Equities (shares in a company) and annuities (fixed-income securities such as government bonds) were formerly considered as securities. Meanwhile, the diversity has transformed the products (eg options and futures). Therefore, the term is often used in respect of financial instruments.
The order essentially stipulates the direction of the transaction (buy or sell), the nature of securities (stocks, bonds), the ISIN code or symbol, the amount offered or requested and possibly a deadline and a price limit to execute the order.
There are different types of trading orders that meet the different needs of investors. The order itself indicates a purchase price or sale price and will only be executed if there is a corresponding equivalent. It may be partially executed if there is not enough relevant securities in the order book.
An order can have different design types which include market order (best price order) – the order is for each job executed on the exchange at the time of order input. Limit order – the order is for a specified price.

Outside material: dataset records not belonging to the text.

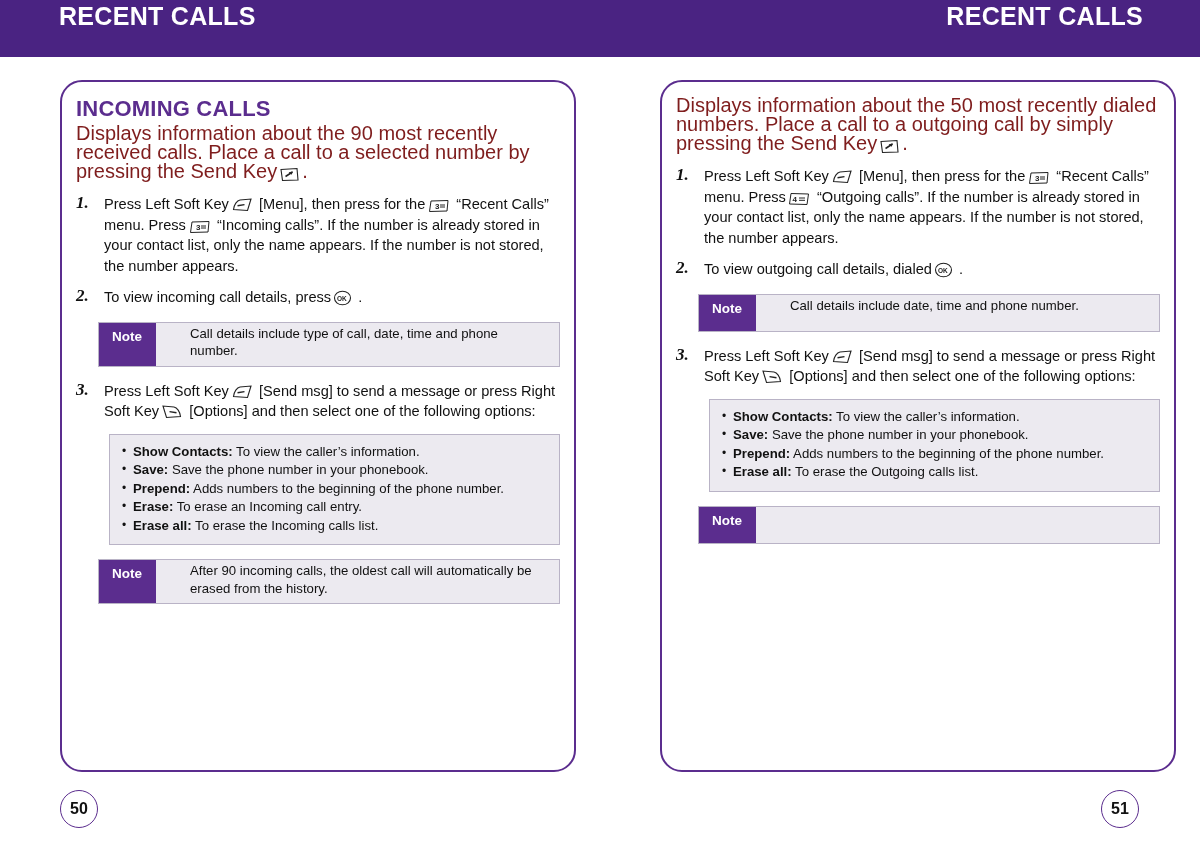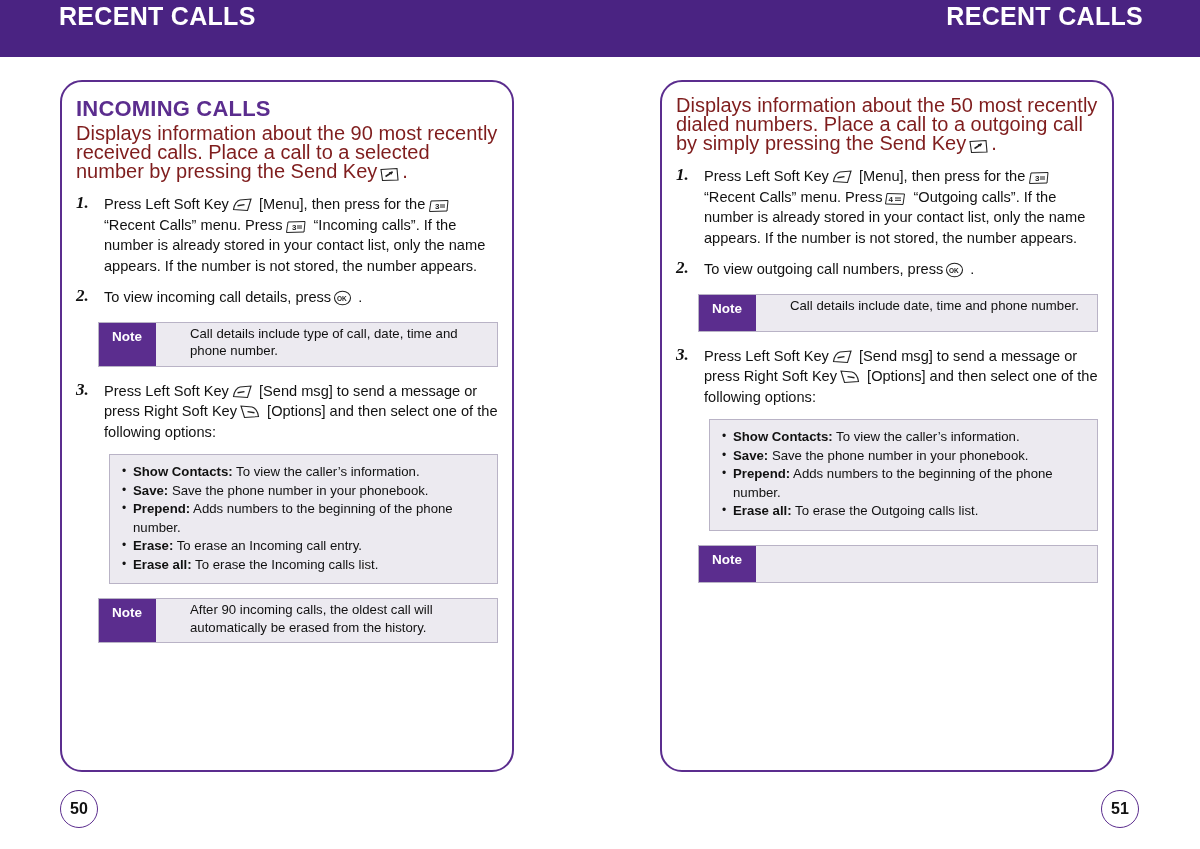--- a/index.html
+++ b/index.html
@@ -37,21 +37,21 @@
     color: #ffffff;
     font-family: "Liberation Sans", sans-serif;
   }
   .header-title.left  { left: 59px; }
   .header-title.right { right: 57px; }
 
   
   .panel {
     position: absolute;
     top: 80px;
-    width: 454px;
+    width: 516px;
     height: 692px;
     border: 2px solid #5b2d8e;
     border-radius: 22px;
     box-sizing: border-box;
     background: #ffffff;
   }
   .panel.left  { left: 60px; }
   .panel.right { left: 660px; }
 
   .panel-inner {
@@ -299,21 +299,21 @@
         <span>“Recent Calls” menu. Press</span><span class="key"><svg width="23" height="14" viewBox="0 0 23 14">
               <path d="M3 1.5 L20.5 2 L19 12.5 L1.5 12 Z" fill="#fff" stroke="#222" stroke-width="1"></path>
               <text x="4.5" y="10" font-family="Liberation Sans, sans-serif" font-size="8" font-weight="bold" fill="#222">4</text>
               <path d="M11 6 h6 M11 8.3 h6" stroke="#222" stroke-width="1"></path>
             </svg></span>
         <span>“Outgoing calls”. If the number is already stored in your contact list, only the name appears. If the number is not stored, the number appears.</span>
       </div>
 
       <div class="step">
         <span class="step-num">2.</span>
-        <span>To view outgoing call numbers, press</span><span class="key"><svg width="19" height="16" viewBox="0 0 19 16">
+        <span>To view outgoing call details, dialed</span><span class="key"><svg width="19" height="16" viewBox="0 0 19 16">
               <ellipse cx="9.5" cy="8" rx="8" ry="6.8" fill="#fff" stroke="#222" stroke-width="1.1"></ellipse>
               <text x="4" y="11" font-family="Liberation Sans, sans-serif" font-size="6.5" font-weight="bold" fill="#222">OK</text>
             </svg></span>
         <span>.</span>
       </div>
 
       <div class="note-box">
         <div class="note-badge">Note</div>
         <div class="note-text">Call details include date, time and phone number.</div>
       </div>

In most markets if the target price is not reached within a maximum of 90 days, during the term of the order, the order is deleted. In general, a shorter duration of the order is given.
If a market error occurs in an order line, it is called a mistrade. Priority market orders are listed according to their seniority, the oldest is addressed first, and each type has a different agenda on the fluctuating stock prices.
If all participants spend their limit orders, all orders are recorded in the order books, but none would be executed. A limit higher than the purchase rate or lower than the selling rate, corresponds to an order placed ‘at market’. This order offers a very good stability, it is the order that must be used primarily to sell, so it does not drop the stock price, while taking the capital gains. In a bear market this order may not be executed.
Some intermediate brokers (particularly online brokers) can place orders combining several simple commands that run on a given scenario. These orders are called complex orders, orders or intelligent multiple orders. The stop is an order triggering a sale which adjusts daily based on the previous day’s closing price.
If the current approaches the threshold, the order is sent to market with a daily validity. If the order is not executed and the closing price is higher than the day before, the threshold is automatically adjusted. If the order is not executed and the closing price is lower than the day before, the threshold remains unchanged.
Upon sale, the goal is to follow up with a value until the trend reverses and saves the maximum capital gain. Conversely, upon purchase, the goal is to buy securities when they are rising again.